Le déploiement de la fibre optique en Centrafrique est une aubaine pour le secteur des télécommunications, des Technologies de l’Information et de la Communication (TIC). Plusieurs sites techniques sont en cours de construction dans plusieurs localités du pays.

Au total 1050 Km de liaison à fibre optique sont à construire à travers le pays.  12 sites techniques sont aussi prévus tout au long des liaisons du projet. Un site technique, c’est un point d’amplification de signale optique.

Sur ces sites, des équipements seront installés notamment un système de refroidissement, des équipements télécommunications et des équipements optiques. A ces endroits, il sera question de ré-amplifier le signale optique car, après une longue distance, il y’a l’atténuation du signale. Pour le ré-amplifier, ces sites techniques sont importants voire très nécessaires pour la continuité de signale optique qui devrait arriver à destination.

« Ces sites techniques vont être construits dans 12 villes de la Centrafrique, à des distances de plus ou moins 100 Km. Nous avons initié un début des travaux des sites techniques pilotes à Berberati, Boali et nous avons aussi le centre des opérations réseau à la Socatel à Bangui. Les travaux démarrent le mois de mai», a fait savoir Gauthier Guezewane Gbowe, expert national du projet CAB-RCA.

Le ministère de l’urbanisme a été mis à contribution pour l’identification et l’obtention des documents nécessaire des espaces qui devront abriter ces sites techniques. Deux sites techniques en projet ont été visités à Yamando et à Loppo dans la Sangha-Mbaéré ainsi que le site technique de Berberati.

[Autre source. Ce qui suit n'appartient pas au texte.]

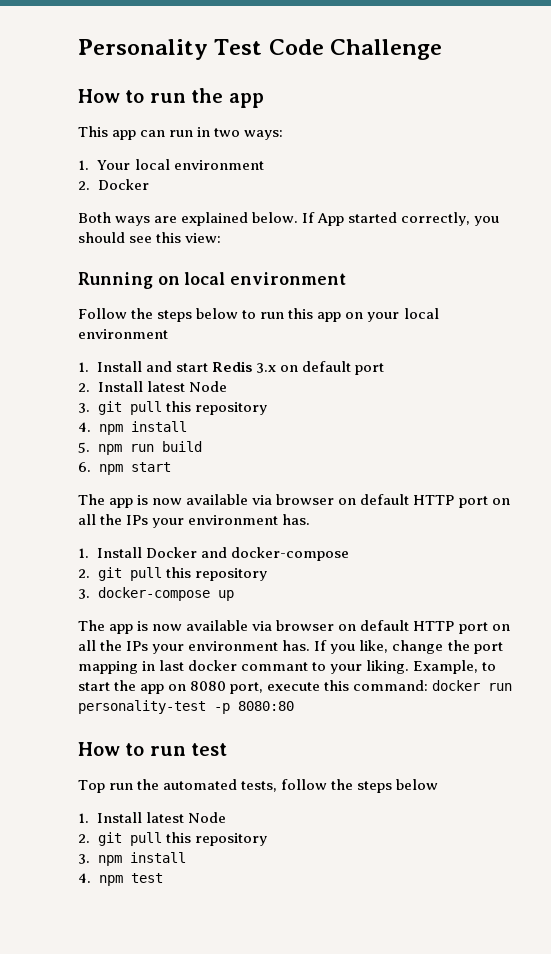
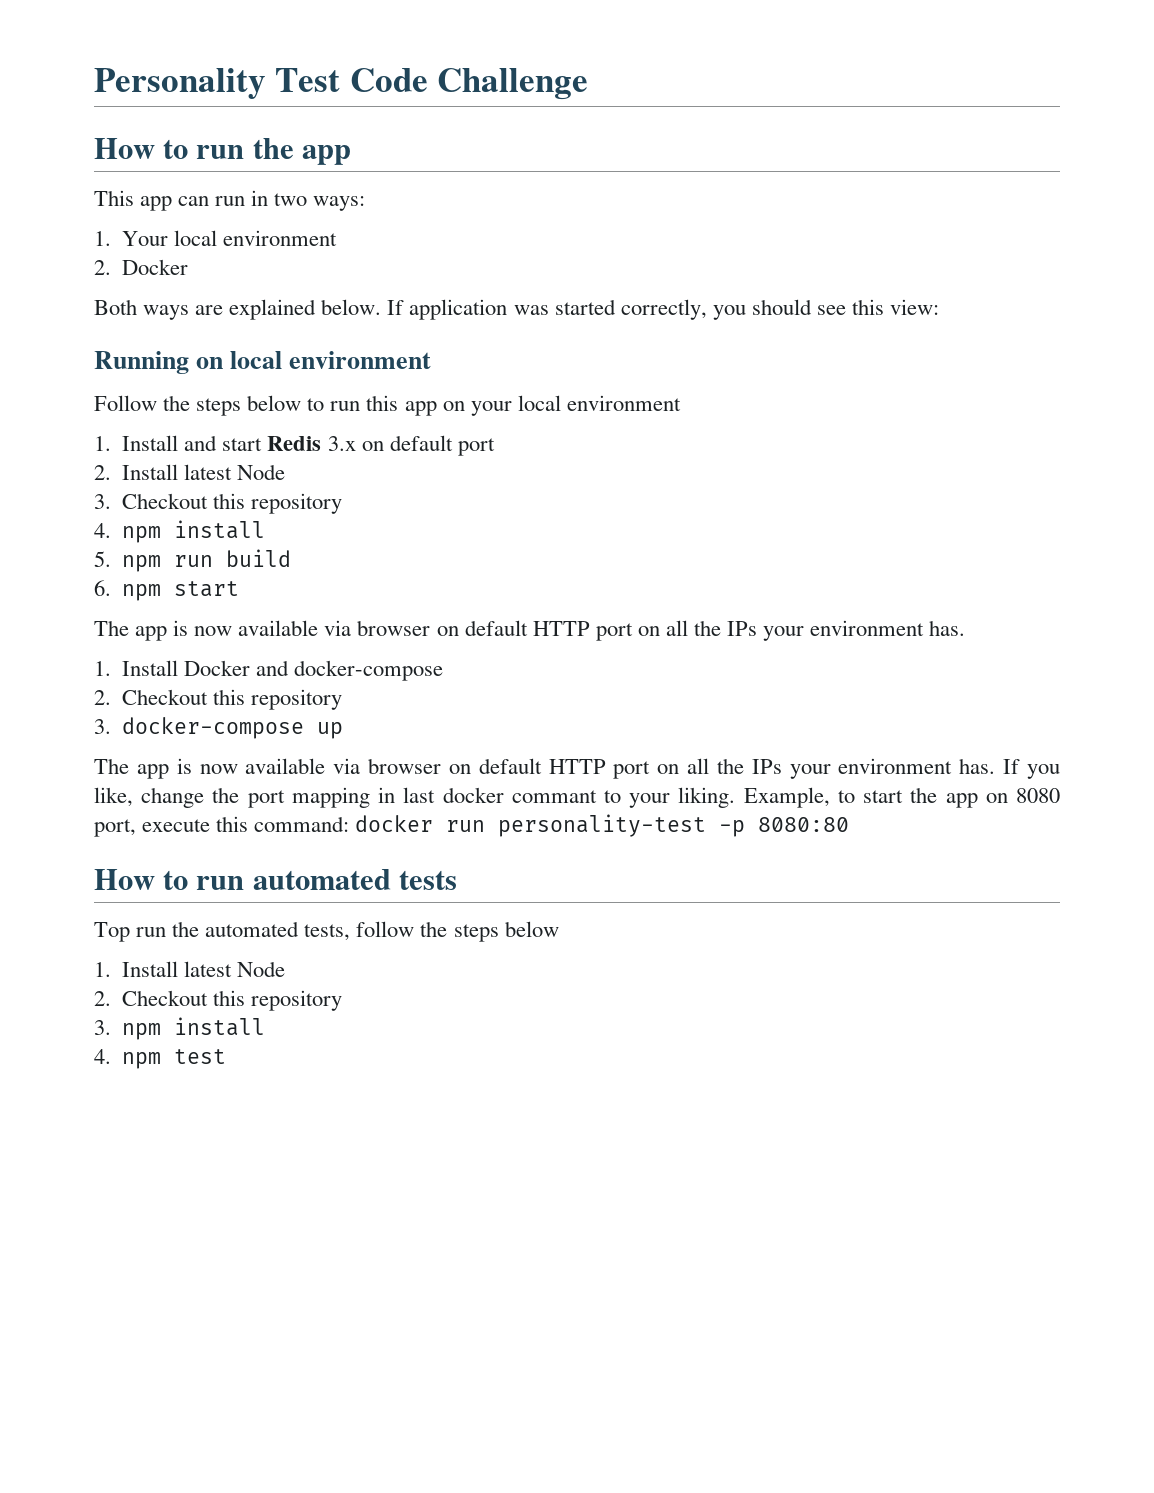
[317,213,345,226] App -> [409,299,549,320] application was
[97,401,162,415] git pull -> [122,493,209,509] Checkout
[97,567,162,581] git pull -> [122,689,209,705] Checkout
[191,743,228,756] test -> [252,869,457,890] automated tests
[97,832,162,846] git pull -> [122,990,209,1006] Checkout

Le projet de la fibre optique vise à contribuer à la diversification de l’économie Centrafricaine en favorisant l’émergence d’une économie numérique, l’accès facile des populations, des administrations et des entreprises à des services de télécommunication/TIC fiables et à moindre coûts, l’inclusion sociale, économique et financière des populations (de l’intérieur du pays) seront renforcées  et les offres de formations et accès aux TIC’s améliorées dans l’enseignement.